Les sacrifices de l’ancienne Alliance étaient des sacrifices d’animaux ; celui de la nouvelle Alliance est celui de l’homme, Jésus-Christ. Cet homme est en même temps le Fils de l’homme et le Fils de Dieu. Mais je n’insiste pas encore sur cette qualification divine qui le met hors de pair. Je remarque seulement ceci : si l’efficacité d’un sacrifice se mesure à son prix, de quelle hauteur le sacrifice du seul être fait à l’image de Dieu ne surpasse-t-il pas celui de ces créatures privées de raison que Dieu a mises sous les pieds de l’homme ?
Une autre observation nous conduira plus avant. Dans les sacrifices d’animaux, il n’y avait entre celui qui apportait l’offrande et la victime qu’il présentait qu’une relation lâche et superficielle. L’Israélite donnait une tête de son troupeau, réparation bien faible de l’offense commise contre Dieu. Entre l’homme et l’animal, il ne pouvait y avoir, en dépit du rite de l’imposition des mains, aucune solidarité réelle au point de vue moral. Endurer volontairement la souffrance et la mort sans rien comprendre à ce qui se passait, c’était toute la part, tout le rôle de la victime.

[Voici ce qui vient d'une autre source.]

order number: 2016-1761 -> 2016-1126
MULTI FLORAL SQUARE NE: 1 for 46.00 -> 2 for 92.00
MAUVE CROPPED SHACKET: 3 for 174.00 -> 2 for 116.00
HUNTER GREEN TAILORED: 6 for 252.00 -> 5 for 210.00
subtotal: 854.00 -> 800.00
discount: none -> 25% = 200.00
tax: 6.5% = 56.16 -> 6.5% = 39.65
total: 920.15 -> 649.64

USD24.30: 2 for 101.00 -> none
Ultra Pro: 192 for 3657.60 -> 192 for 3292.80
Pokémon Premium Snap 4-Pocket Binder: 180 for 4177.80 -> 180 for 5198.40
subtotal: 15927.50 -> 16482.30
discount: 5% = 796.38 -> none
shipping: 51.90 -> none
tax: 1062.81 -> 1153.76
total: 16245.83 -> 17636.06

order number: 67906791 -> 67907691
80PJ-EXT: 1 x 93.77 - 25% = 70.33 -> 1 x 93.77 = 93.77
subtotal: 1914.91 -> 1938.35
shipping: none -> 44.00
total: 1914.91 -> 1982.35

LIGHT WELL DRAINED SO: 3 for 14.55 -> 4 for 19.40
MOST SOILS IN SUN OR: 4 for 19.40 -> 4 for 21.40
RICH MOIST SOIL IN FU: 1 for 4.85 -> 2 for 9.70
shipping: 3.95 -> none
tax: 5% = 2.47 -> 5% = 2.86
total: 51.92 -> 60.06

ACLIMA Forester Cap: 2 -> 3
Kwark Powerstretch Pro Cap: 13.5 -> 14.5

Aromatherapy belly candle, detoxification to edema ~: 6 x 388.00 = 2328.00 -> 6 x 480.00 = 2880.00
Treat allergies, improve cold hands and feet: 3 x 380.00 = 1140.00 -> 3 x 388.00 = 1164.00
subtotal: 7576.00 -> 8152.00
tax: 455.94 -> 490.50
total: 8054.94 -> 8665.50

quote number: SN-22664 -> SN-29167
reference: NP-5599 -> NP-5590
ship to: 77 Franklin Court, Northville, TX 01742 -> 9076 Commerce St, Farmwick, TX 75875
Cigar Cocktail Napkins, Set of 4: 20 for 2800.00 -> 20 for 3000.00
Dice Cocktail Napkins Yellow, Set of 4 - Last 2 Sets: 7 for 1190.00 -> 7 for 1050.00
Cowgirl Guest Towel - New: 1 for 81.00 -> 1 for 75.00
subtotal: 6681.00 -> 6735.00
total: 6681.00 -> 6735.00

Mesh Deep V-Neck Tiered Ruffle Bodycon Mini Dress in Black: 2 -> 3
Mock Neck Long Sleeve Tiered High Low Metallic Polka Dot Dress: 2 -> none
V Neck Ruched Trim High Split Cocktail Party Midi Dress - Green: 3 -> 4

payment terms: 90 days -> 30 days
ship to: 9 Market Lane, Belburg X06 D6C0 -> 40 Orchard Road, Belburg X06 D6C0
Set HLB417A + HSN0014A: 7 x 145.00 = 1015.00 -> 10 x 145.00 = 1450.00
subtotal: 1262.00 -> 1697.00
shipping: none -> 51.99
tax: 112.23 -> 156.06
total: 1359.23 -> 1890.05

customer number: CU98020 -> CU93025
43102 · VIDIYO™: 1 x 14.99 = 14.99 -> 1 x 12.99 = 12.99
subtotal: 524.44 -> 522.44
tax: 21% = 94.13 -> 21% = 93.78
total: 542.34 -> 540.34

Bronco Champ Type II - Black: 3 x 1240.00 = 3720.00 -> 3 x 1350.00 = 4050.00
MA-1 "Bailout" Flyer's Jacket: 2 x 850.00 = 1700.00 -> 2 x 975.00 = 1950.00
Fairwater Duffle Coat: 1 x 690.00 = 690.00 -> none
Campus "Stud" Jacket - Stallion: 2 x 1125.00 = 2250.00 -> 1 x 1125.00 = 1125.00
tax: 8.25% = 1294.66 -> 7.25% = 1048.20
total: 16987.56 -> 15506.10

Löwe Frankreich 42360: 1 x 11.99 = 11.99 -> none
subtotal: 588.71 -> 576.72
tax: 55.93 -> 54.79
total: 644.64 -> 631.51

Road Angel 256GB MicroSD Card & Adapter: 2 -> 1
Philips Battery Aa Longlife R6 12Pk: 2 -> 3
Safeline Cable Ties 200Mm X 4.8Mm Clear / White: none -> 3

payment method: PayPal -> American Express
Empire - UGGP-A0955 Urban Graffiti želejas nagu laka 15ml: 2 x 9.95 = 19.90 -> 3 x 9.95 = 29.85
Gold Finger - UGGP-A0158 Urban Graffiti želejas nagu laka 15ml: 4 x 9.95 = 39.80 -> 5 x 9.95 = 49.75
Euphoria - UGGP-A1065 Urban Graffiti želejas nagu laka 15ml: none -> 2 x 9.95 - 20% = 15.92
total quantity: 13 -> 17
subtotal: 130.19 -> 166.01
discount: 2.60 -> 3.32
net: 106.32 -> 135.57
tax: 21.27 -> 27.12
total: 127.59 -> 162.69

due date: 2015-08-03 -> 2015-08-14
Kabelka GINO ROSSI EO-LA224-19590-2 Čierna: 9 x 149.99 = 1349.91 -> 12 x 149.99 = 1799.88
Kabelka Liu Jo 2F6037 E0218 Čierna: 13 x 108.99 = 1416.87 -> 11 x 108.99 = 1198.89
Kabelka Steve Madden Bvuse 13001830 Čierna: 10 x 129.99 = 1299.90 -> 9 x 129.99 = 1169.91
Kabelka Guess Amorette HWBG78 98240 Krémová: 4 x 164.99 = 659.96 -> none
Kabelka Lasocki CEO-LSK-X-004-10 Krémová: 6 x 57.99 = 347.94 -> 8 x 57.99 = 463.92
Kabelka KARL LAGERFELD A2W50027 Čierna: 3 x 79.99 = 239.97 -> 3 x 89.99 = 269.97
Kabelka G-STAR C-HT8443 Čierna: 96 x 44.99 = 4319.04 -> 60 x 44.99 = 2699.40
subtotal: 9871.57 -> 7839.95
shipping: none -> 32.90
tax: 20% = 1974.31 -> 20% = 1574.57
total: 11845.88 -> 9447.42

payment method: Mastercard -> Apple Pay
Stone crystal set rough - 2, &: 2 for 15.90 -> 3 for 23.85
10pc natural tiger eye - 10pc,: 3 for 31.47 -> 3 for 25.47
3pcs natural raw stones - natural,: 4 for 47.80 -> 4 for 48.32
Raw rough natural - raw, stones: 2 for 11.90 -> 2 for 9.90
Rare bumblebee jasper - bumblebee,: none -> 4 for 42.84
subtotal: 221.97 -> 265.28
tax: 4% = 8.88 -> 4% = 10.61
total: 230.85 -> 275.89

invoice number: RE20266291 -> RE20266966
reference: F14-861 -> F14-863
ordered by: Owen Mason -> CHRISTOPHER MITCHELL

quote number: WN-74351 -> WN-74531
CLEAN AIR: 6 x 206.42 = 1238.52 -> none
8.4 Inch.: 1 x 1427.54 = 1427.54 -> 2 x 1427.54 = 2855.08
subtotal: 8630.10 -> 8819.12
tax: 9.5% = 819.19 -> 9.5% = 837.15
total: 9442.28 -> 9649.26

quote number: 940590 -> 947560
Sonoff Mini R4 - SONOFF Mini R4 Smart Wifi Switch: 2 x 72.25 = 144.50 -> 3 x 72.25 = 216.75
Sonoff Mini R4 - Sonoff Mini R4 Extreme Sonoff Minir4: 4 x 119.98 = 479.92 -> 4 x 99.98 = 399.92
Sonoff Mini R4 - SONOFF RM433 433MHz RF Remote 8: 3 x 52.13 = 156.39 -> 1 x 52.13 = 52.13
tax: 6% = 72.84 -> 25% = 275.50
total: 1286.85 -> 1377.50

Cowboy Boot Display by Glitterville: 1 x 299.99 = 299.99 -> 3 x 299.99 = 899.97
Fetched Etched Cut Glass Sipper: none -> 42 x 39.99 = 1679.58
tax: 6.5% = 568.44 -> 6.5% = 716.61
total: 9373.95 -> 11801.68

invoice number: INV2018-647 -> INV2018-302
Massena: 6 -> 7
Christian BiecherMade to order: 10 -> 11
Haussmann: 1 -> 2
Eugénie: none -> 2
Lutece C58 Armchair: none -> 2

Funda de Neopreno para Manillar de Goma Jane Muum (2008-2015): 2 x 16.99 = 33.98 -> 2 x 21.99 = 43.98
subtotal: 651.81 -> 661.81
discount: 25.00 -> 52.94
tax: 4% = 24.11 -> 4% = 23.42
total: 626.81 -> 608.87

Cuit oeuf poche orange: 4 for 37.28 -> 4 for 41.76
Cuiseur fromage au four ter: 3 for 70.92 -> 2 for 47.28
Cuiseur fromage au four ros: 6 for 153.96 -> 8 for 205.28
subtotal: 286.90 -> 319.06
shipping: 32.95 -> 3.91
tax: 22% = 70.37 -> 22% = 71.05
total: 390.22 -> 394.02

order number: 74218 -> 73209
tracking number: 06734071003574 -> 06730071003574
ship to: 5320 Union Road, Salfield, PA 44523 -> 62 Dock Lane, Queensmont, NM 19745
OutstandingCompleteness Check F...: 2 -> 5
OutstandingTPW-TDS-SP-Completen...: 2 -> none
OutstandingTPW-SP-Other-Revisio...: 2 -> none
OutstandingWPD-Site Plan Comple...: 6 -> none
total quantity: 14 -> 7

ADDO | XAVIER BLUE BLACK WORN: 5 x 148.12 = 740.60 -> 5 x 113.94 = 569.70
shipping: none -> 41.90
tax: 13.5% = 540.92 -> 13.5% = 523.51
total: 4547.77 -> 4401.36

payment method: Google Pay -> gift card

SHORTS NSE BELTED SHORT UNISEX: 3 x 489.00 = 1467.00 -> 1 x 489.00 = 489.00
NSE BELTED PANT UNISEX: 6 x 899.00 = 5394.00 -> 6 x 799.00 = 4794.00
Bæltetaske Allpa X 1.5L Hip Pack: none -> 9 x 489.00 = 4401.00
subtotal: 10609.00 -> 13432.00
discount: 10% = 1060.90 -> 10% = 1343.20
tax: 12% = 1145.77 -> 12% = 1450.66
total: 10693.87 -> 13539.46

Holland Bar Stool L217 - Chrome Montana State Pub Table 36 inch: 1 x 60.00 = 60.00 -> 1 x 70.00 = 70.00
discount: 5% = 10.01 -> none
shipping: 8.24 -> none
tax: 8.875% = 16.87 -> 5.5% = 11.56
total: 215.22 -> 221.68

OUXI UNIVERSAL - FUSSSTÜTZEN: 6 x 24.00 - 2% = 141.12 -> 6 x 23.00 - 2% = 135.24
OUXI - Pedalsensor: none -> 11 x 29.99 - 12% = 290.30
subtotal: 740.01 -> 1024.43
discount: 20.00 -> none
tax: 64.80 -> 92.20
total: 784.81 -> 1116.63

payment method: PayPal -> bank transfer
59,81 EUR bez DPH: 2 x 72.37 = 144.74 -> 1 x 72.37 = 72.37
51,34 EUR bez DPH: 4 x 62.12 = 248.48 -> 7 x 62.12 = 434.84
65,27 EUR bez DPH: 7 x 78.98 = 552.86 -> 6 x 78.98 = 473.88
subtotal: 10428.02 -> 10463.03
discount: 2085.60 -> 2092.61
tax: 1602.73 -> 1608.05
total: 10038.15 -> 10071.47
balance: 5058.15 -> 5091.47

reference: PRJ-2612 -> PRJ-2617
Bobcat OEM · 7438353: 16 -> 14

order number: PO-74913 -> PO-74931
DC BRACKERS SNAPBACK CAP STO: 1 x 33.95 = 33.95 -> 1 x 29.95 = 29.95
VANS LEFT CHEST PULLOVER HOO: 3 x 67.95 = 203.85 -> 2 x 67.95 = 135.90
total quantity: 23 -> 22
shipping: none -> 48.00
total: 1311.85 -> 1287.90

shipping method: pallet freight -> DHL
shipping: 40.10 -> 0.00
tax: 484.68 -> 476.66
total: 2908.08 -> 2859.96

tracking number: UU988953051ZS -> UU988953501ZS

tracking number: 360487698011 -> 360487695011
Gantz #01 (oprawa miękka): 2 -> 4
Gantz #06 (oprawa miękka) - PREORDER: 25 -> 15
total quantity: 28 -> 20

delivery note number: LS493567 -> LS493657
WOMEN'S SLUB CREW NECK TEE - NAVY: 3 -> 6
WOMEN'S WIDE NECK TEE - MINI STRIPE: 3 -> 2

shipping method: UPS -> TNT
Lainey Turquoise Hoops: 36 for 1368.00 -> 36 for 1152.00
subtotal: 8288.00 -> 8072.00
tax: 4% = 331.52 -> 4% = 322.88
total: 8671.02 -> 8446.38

Jésus-Christ, dit notre texte, s’est offert lui-même à Dieu. Il y a une divine profondeur dans ces paroles. Le sacrifice de soi-même est le vrai sacrifice, le seul qui soit complètement digne de ce nom. Il a offert son corps, ce corps qui était le temple de la divinité et qui a été cloué à la croix comme celui d’un criminel. Il a offert son âme, puisqu’il a porté nos péchés, puisqu’il a senti l’indignation de Dieu contre le péché, jusqu’à s’écrier : « Mon Dieu ! mon Dieu ! pourquoi m’as-tu abandonné ? » N’apercevez-vous pas déjà qu’il y a dans ce sacrifice quelque chose d’infini, et qu’il ne peut absolument être comparé à aucun autre ?
Notre texte relève un admirable caractère du sacrifice de Jésus-Christ, quand il dit qu’« il s’est offert lui-même à Dieu sans tache ». Sans tache ! qui nous fera comprendre la richesse de pensée, de vérité et de grâce contenue dans ces deux mots ? Les sacrifices d’animaux prescrits par la loi de Moïse devaient aussi, à leur manière, être sans tache. La victime devait être exempte de tout défaut corporel. Mais qu’est-ce que cette pureté matérielle et symbolique, comparée à la sainteté du Sauveur ? Durant toute sa vie, Jésus n’a fait que ce qui était agréable au Père ; il n’est jamais resté en arrière ni à moitié chemin d’un seul commandement ; le regard du Dieu qui est lumière n’a rien trouvé dans les actions, dans les paroles, dans les pensées même du Christ qui ne fût parfaitement d’accord avec sa volonté sainte ; il s’est offert à Dieu sans tache. Quand l’heure est venue, il a accepté de boire jusqu’à la lie la coupe amère ; l’étonnante sévérité de Dieu, qui ne lui en a pas épargné une seule goutte, n’a provoqué de sa part aucun murmure ; l’excès de la souffrance n’a suscité chez lui aucune faiblesse, l’excès de la méchanceté des hommes aucune colère ; il s’est offert à Dieu sans tache. Quand la face de Dieu a été voilée, quand il a éprouvé en son âme l’inexprimable détresse de l’abandon divin, il est demeuré ferme dans la foi, uni quand même à Dieu par cette foi ; il s’est offert à Dieu sans tache. Comme on comprend l’exclamation de Pascal : « Il a été humble, saint, saint, saint à Dieu, terrible au démon, sans aucun péché » ! Et comme on comprend que cette obéissance parfaite ait réhabilité le genre humain ! Par la faute d’un seul, notre race était tombée et perdue ; par la justice d’un seul, elle est relevée et sauvée. Le sacrifice de Jésus-Christ réunit et porte à leur comble les deux perfections fondamentales de l’être humain : l’obéissance à Dieu et l’amour pour les hommes. Il s’est donné lui-même à Dieu pour nous. C’est pourquoi il a ouvert le ciel à tous ceux qui, par la foi, deviennent membres de son corps et participants de son Esprit.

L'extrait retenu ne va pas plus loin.